Then the space went dark. As I slipped on the Pitchblack Playback-branded eye mask provided to me, the only light in the room was the red glow from the Exit signs.
Paranoïa, Angels, True Love began playing over the venue’s sound system, and, to be honest, it took me a few minutes to relax because it’s not every day that I sit in a room with strangers in the dark wearing a blindfold. Initially, I found myself counting the songs as they played, clearly trying to exhibit some control over the experience. But after the second track, I forgot about keeping count. I simply got lost in listening to the music.
I should note that I have seen Christine and the Queens in concert multiple times, and the shows are always amazing. Chris is a charismatic performer, and I can’t wait to see him on stage again. But I am glad I got to focus on the sonic and storytelling qualities of this haunting, operatic new album during my first encounter with it. I felt the music, and it was intense.
Gomori is always delighted to hear this kind of feedback from audience members. “It’s quite insane how transformative it can be,” he says of the experience.

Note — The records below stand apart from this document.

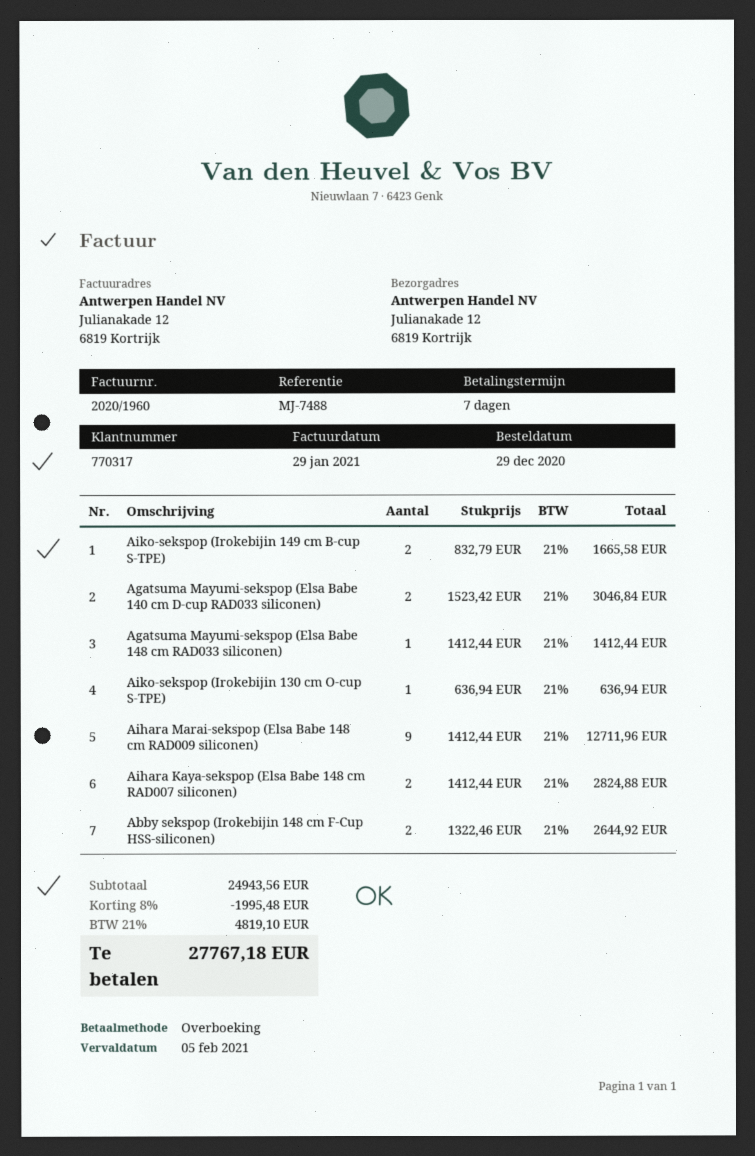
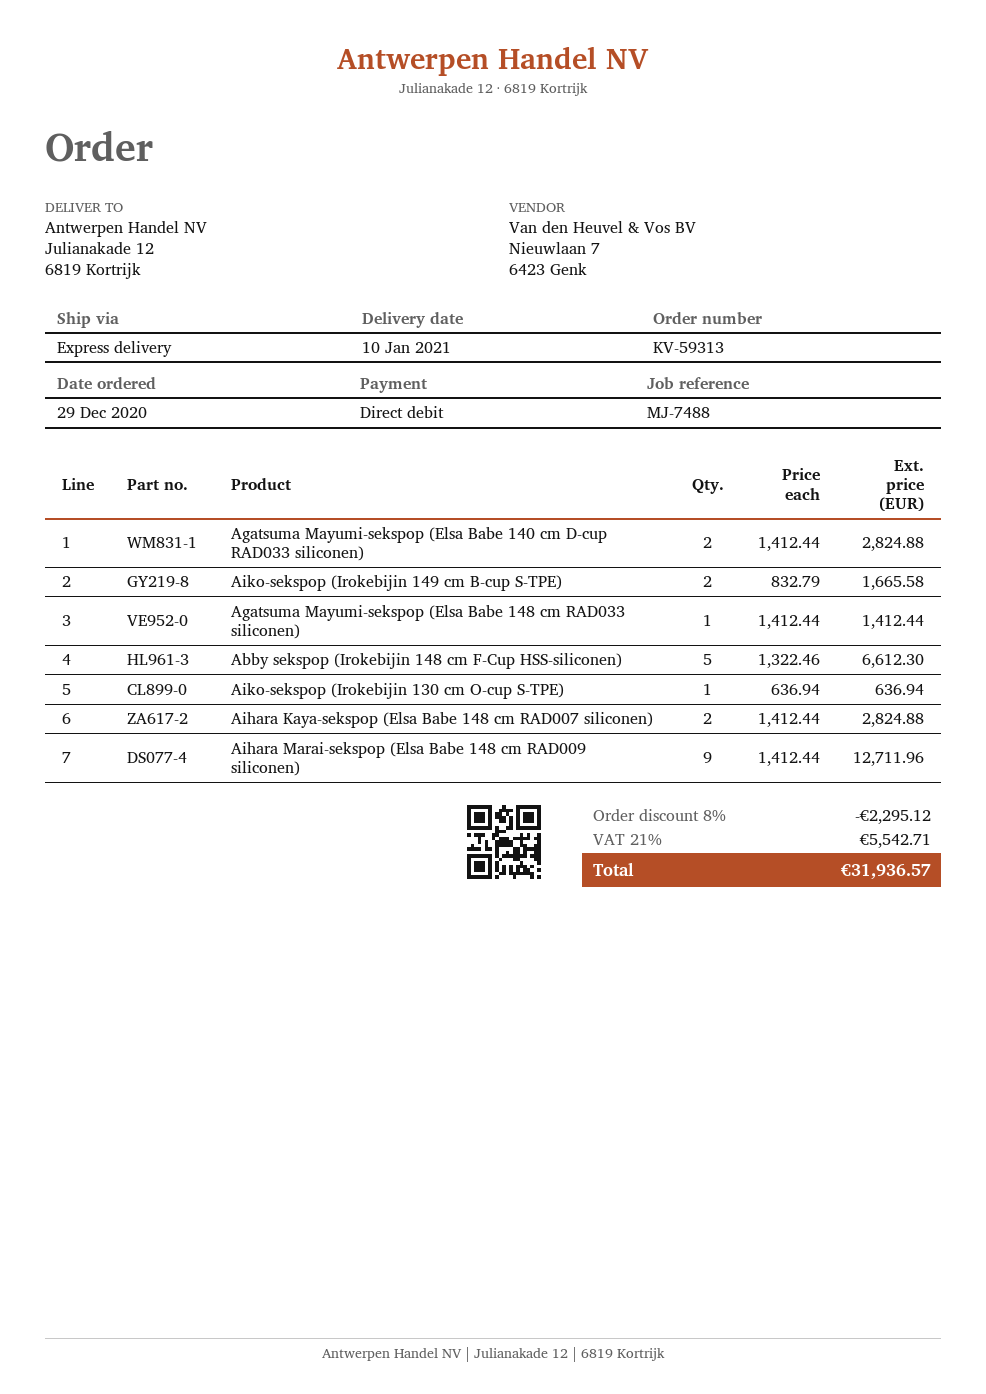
payment method: bank transfer -> direct debit
Agatsuma Mayumi-sekspop (Elsa Babe 140 cm D-cup RAD033 siliconen): 2 x 1523.42 = 3046.84 -> 2 x 1412.44 = 2824.88
Abby sekspop (Irokebijin 148 cm F-Cup HSS-siliconen): 2 x 1322.46 = 2644.92 -> 5 x 1322.46 = 6612.30
discount: 8% = 1995.48 -> 8% = 2295.12
tax: 21% = 4819.10 -> 21% = 5542.71
total: 27767.18 -> 31936.57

The Pitchblack Playback founder came up with the concept when he was working as a music journalist. He had been invited to listen to a press preview of ISAM, the seventh album recorded by Amon Tobin, the innovative electronic musician from Brazil, at a cinema in London. Gomori remembers sitting in a big comfortable armchair and watching visuals on a movie screen as he listened to a surround sound mix of the record. He found it exhilarating.
“I’d never experienced this concentrated listening environment before, and I thought it just sounded amazing,” Gomori reflects. “I could feel the sub-bass. I could hear every little detail, and it was just really nice to be in this environment where I was just concentrating on the music and forgetting everything else.”
Gomori was struck by a desire to replicate the experience for the public.
He was met with mostly skepticism when he told some of his friends about what he wanted to do via an email thread. But then one of them, photographer Ben Davis, had just been to see the Samuel Beckett play Endgame, the first act of which is in performed in complete darkness, asked, “Oh, are you doing to do it in complete darkness?”
Now, that’s something Gomori hadn’t thought of. He incorporated the idea into his plan. Soon after, he came up with the name Pitchblack Playback. In 2016, he started producing listening events.
Simon Raymonde, one half of the Cocteau Twins and the founder of record label Bella Union, was the first person in the music business to see the potential of Pitchblack Playback. Raymonde partnered with Pitchblack Playback to do a premiere listening in the dark event for The Wilderness album Explosions in the Sky and set the ball rolling, according to Gomori, who is thankful for Raymonde’s belief in what Pitchblack Playback could be.
Over the years, Pitchblack Playback has featured the music of Kendrick Lamar, Joni Mitchell, and Nirvana among other artists. In late June and early July, there will be listening events dedicated to the 10th anniversary of Tame Impala’s Lonerism and the 20th anniversary of Radiohead’s Hail to the Thief in Los Angeles and New York.
Sure, you could listen to any of these albums alone at home. But, Gomori notes, “People say, ‘Oh, I can do this at home.’ And then I say, ‘So, you’ve got a 200,000 pound cinema sound system and soundproofing and acoustic treatment and no neighbors?’”
Beyond standout sound quality, Pitchblack Playback allows fans to commune with others who share their taste in music. I bonded with the person sitting next to me, who had also come to the event alone, over our love for Christine and the Queens before and after we listened to the new album.
“Do you want to share experiences with other like-minded people? For me, that’s really the point,” Gomori says.